Domenico Beccafumi (Valdibiena [Montaperti], entre 1484 et 1486 – Sienne, 1551)

La decapitazione di Spurio Cassio (La décapitation de Spurius Cassius), entre 1529 et 1535.

Fresque de la voûte de la salle du Consistoire.

Inscriptions :

  • (dans le cartouche sous la fresque) : « SPVRIVS CASSIVS »

Provenance : In situ

Sienne, Palazzo Pubblico, Sala del Concistoro.
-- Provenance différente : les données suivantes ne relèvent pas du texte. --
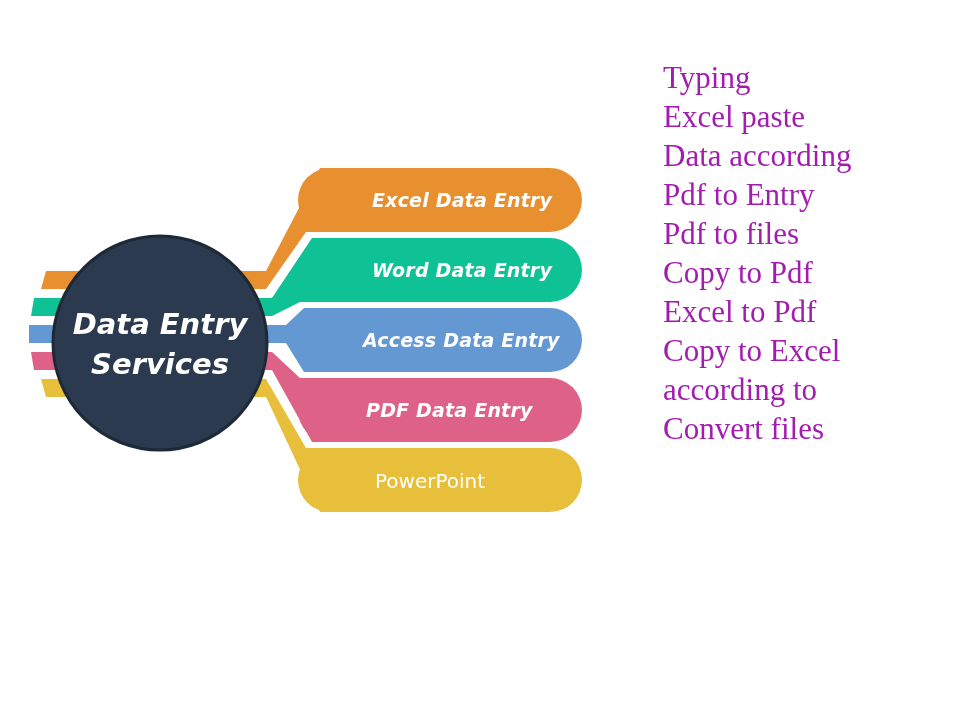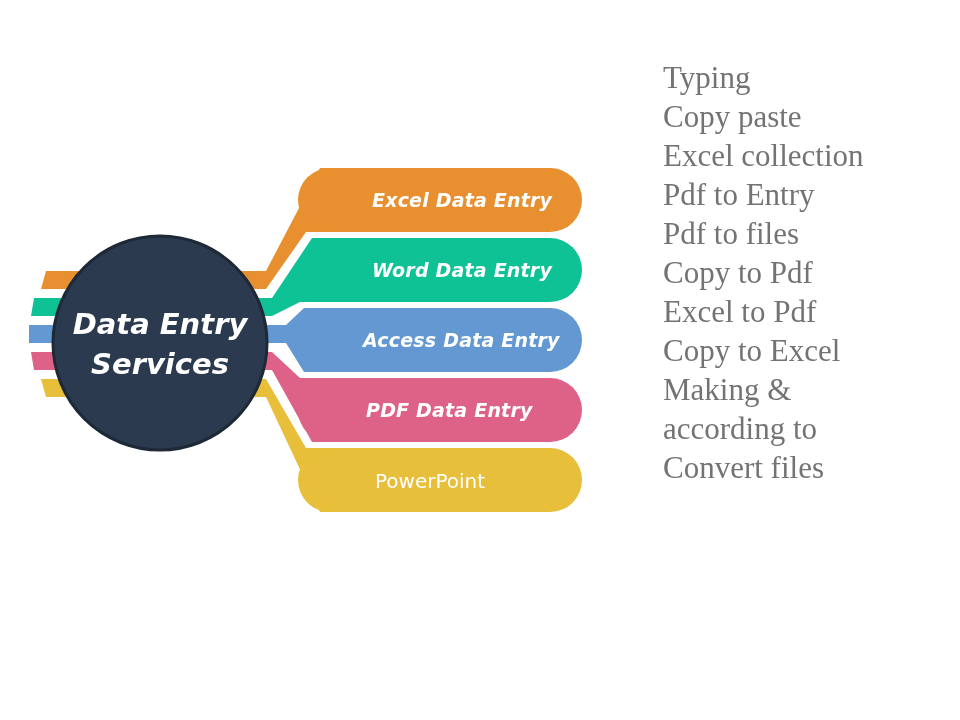--- a/index.html
+++ b/index.html
@@ -56,21 +56,21 @@
 
   
   #services-list {
     position: absolute;
     left: 663px;
     top: 58px;
     width: 290px;
     font-family: "Liberation Serif", "DejaVu Serif", serif;
     font-size: 31px;
     line-height: 39px;
-    color: #737373;
+    color: #a21caf;
     white-space: nowrap;
   }
   #services-list .line {
     display: block;
   }
 </style>
 </head>
 <body>
 
 <div id="slide">
@@ -135,25 +135,24 @@
       <g>
         <circle cx="160" cy="343" r="107" fill="#2B3A4E" stroke="#1D2937" stroke-width="3"></circle>
         <text class="hub-label" x="160" y="334">Data Entry</text>
         <text class="hub-label" x="160" y="374">Services</text>
       </g>
     </svg>
   </div>
 
   <div id="services-list">
     <span class="line">Typing</span>
-    <span class="line">Copy paste</span>
-    <span class="line">Excel collection</span>
+    <span class="line">Excel paste</span>
+    <span class="line">Data according</span>
     <span class="line">Pdf to Entry</span>
     <span class="line">Pdf to files</span>
     <span class="line">Copy to Pdf</span>
     <span class="line">Excel to Pdf</span>
     <span class="line">Copy to Excel</span>
-    <span class="line">Making &amp;</span>
     <span class="line">according to</span>
     <span class="line">Convert files</span>
   </div>
 
 </div>
 
 </body></html>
Peint dans un format octogonal, voici maintenant l’histoire de la fin violente de Spurius Cassius. Valère Maxime [1], qui demeure la source de référence, rapporte que le sénat romain, soupçonnant les velléités de Spurius Cassius de restaurer la monarchie à son profit, lui infligea le supplice de la peine capitale.
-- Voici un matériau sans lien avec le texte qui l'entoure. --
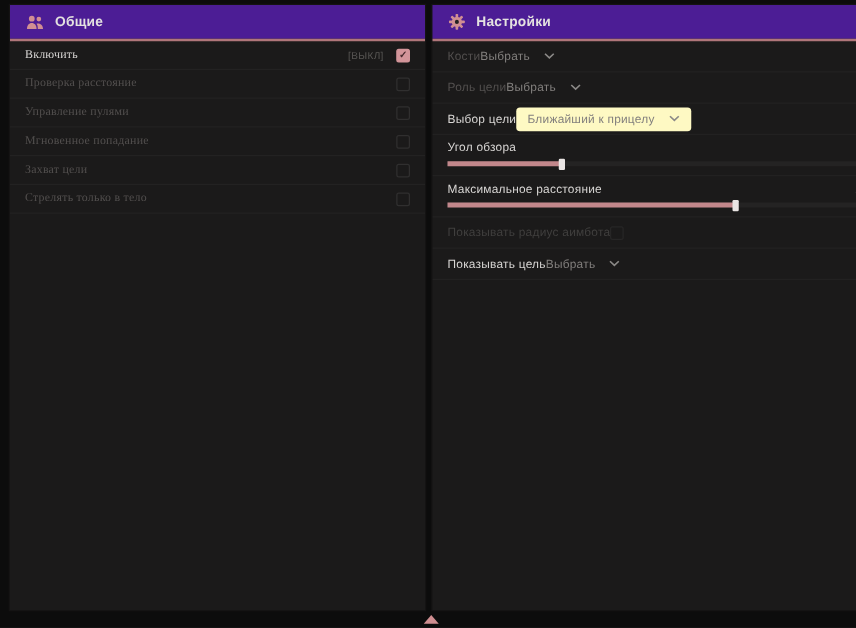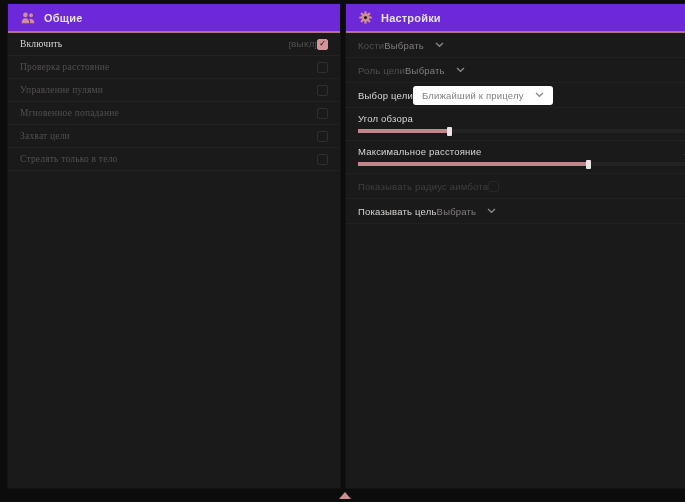--- a/index.html
+++ b/index.html
@@ -12,36 +12,36 @@
   }
   .panel {
     position:absolute; top:4px; height:484px;
     background:#1b1a1a;
     box-shadow:0 0 0 1px #141313;
   }
   .panel-left  { left:8px;   width:332px; }
   .panel-right { left:346px; width:379px; }
 
   .panel-header {
-    height:27px; background:#6d28d9;
+    height:27px; background:#4c1d95;
     display:flex; align-items:center; gap:9px;
     padding:0 13px;
   }
   .panel-title { color:#e4e2e0; font-size:11px; font-weight:bold; letter-spacing:.2px; }
   .accent-line { height:2px; background:#b0767a; }
 
   
   .lrow {
     height:23px; display:flex; align-items:center;
     padding:0 12px;
     border-bottom:1px solid rgba(255,255,255,0.035);
   }
   .lrow-label { flex:1; font-size:9.5px; color:#524f4e; letter-spacing:.2px;font-family:Liberation Serif, serif; }
   .lrow-label.bright { color:#d8d6d4; }
-  .keybind { font-size:8px; color:#585654; margin-right:0; letter-spacing:.3px; }
+  .keybind { font-size:8px; color:#585654; margin-right:10px; letter-spacing:.3px; }
 
   .checkbox {
     width:11px; height:11px; border-radius:2px;
     border:1px solid #302f2f;
     display:flex; align-items:center; justify-content:center;
     flex:0 0 auto;
   }
   .checkbox.checked { background:#d3959a; border-color:#d3959a; }
   .checkbox.checked::after { content:"✓"; font-size:8px; line-height:1; color:#45282c; font-weight:bold; }
   .checkbox.dim { border-color:#272626; }
@@ -51,21 +51,21 @@
     height:25px; display:flex; align-items:center; justify-content:flex-start;
     padding:0 12px;
     border-bottom:1px solid rgba(255,255,255,0.03);
   }
   .rrow-label { font-size:9.5px; color:#524f4e; letter-spacing:.2px; }
   .rrow-label.bright { color:#d8d6d4; }
   .rrow-label.disabled { color:#403f3e; }
 
   .dd { display:flex; align-items:center; gap:11px; }
   .dd-value { font-size:9.5px; color:#827f7d; letter-spacing:.2px; }
-  .dd.boxed { background:#ffffff; border-radius:3px; padding:4px 9px; }
+  .dd.boxed { background:#fef9c3; border-radius:3px; padding:4px 9px; }
   .chevron { display:flex; align-items:center; }
 
   .slider-row {
     padding:2px 12px 7px;
     border-bottom:1px solid rgba(255,255,255,0.03);
   }
   .slider-head { display:flex; align-items:center; justify-content:space-between; height:16px; }
   .slider-value { font-size:9.5px; color:#8f8d8b; }
   .slider-track { position:relative; height:4px; background:#242323; margin-top:3px; }
   .slider-fill  { height:100%; background:#c2878b; position:relative; }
[1] « Pareille indignation éclata dans Rome contre Spurius Cassius. Le seul soupçon d’avoir aspiré à la souveraineté lui fit plus de tort que trois glorieux consulats et deux magnifiques triomphes ne lui avaient valu d’avantages. En effet, le sénat et le peuple romain, non contents de lui infliger la peine capitale, ajoutèrent à son supplice la destruction de sa maison afin de le punir encore par la ruine de ses pénates. Sur cet emplacement on éleva un temple à la Terre. Ainsi ce qui avait été la demeure d’un homme d’une ambition sans mesure est aujourd’hui un monument qui rappelle la sainte sévérité des dieux ». Valère Maxime, Faits et dits mémorables, VI, 3, 1b.